*Task directions*. From the first line of the listing to the last, set down everything exactly, but skip the images.
■ ■ ■ ■ ■ ■ ■
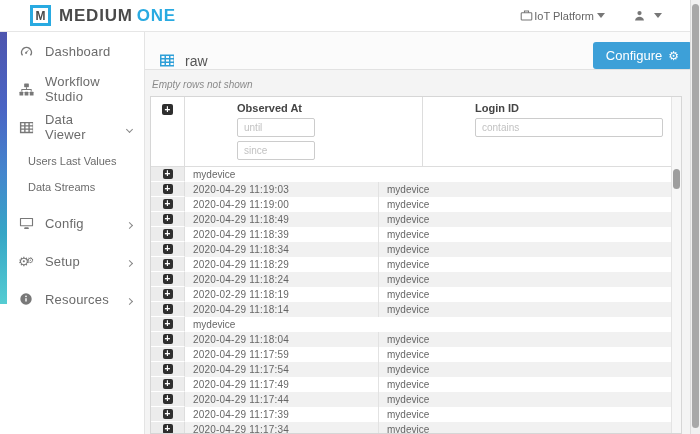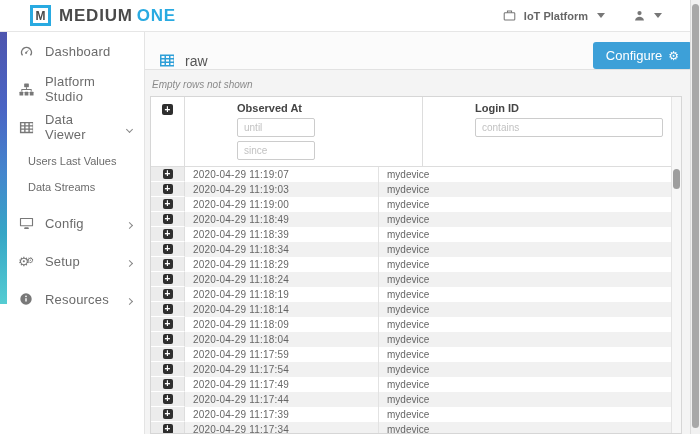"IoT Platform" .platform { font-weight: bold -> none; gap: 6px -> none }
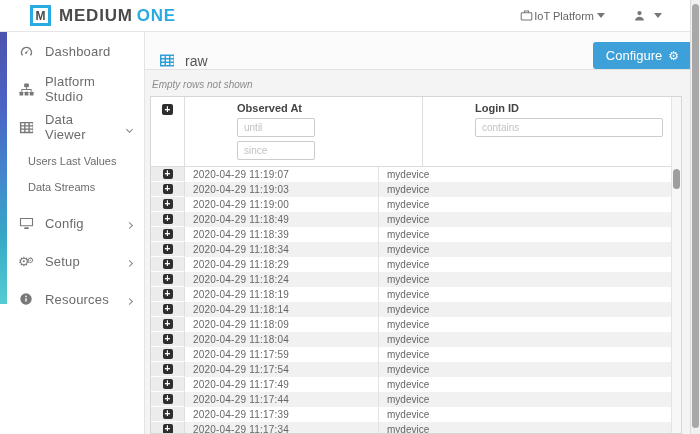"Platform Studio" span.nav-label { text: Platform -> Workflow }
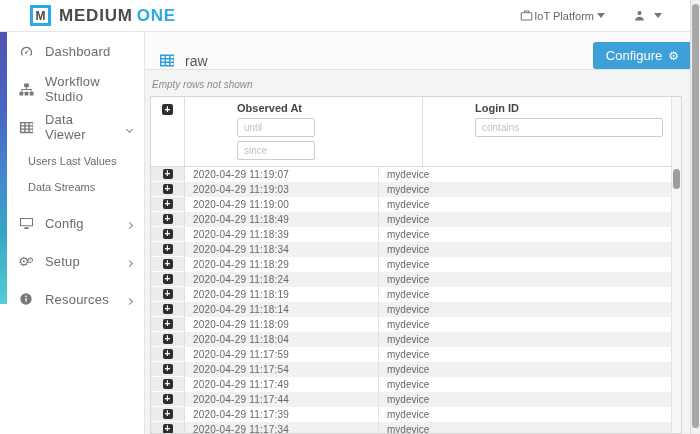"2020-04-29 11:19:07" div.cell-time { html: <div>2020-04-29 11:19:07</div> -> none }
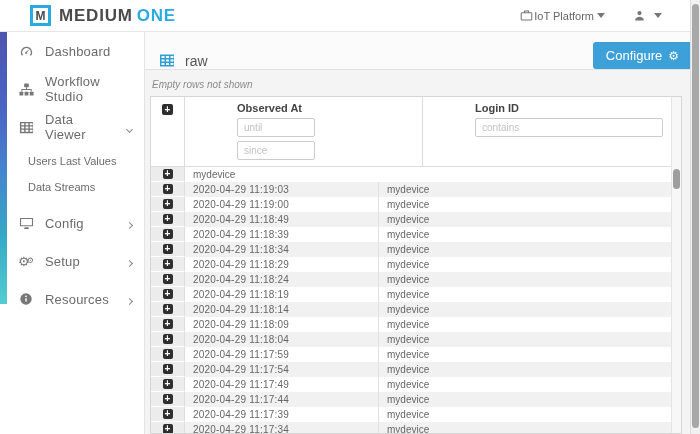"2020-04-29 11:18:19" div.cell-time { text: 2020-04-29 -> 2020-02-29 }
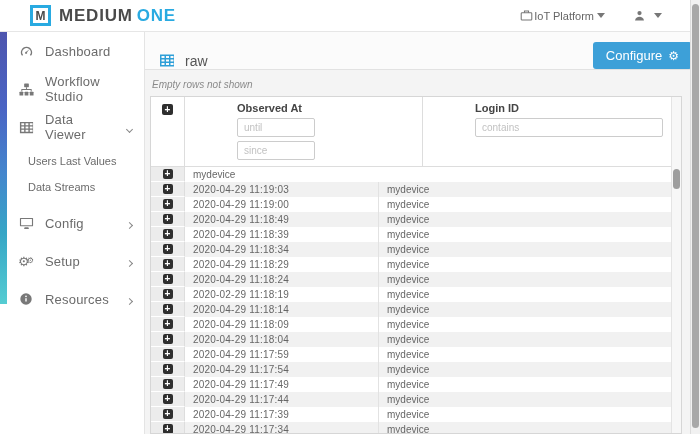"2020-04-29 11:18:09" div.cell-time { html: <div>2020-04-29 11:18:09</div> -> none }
■ ■ ■ ■ ■ ■ ■
*Output for this exercise*.
"IoT Platform" .platform { font-weight: bold -> none; gap: 6px -> none }
"Platform Studio" span.nav-label { text: Platform -> Workflow }
"2020-04-29 11:19:07" div.cell-time { html: <div>2020-04-29 11:19:07</div> -> none }
"2020-04-29 11:18:19" div.cell-time { text: 2020-04-29 -> 2020-02-29 }
"2020-04-29 11:18:09" div.cell-time { html: <div>2020-04-29 11:18:09</div> -> none }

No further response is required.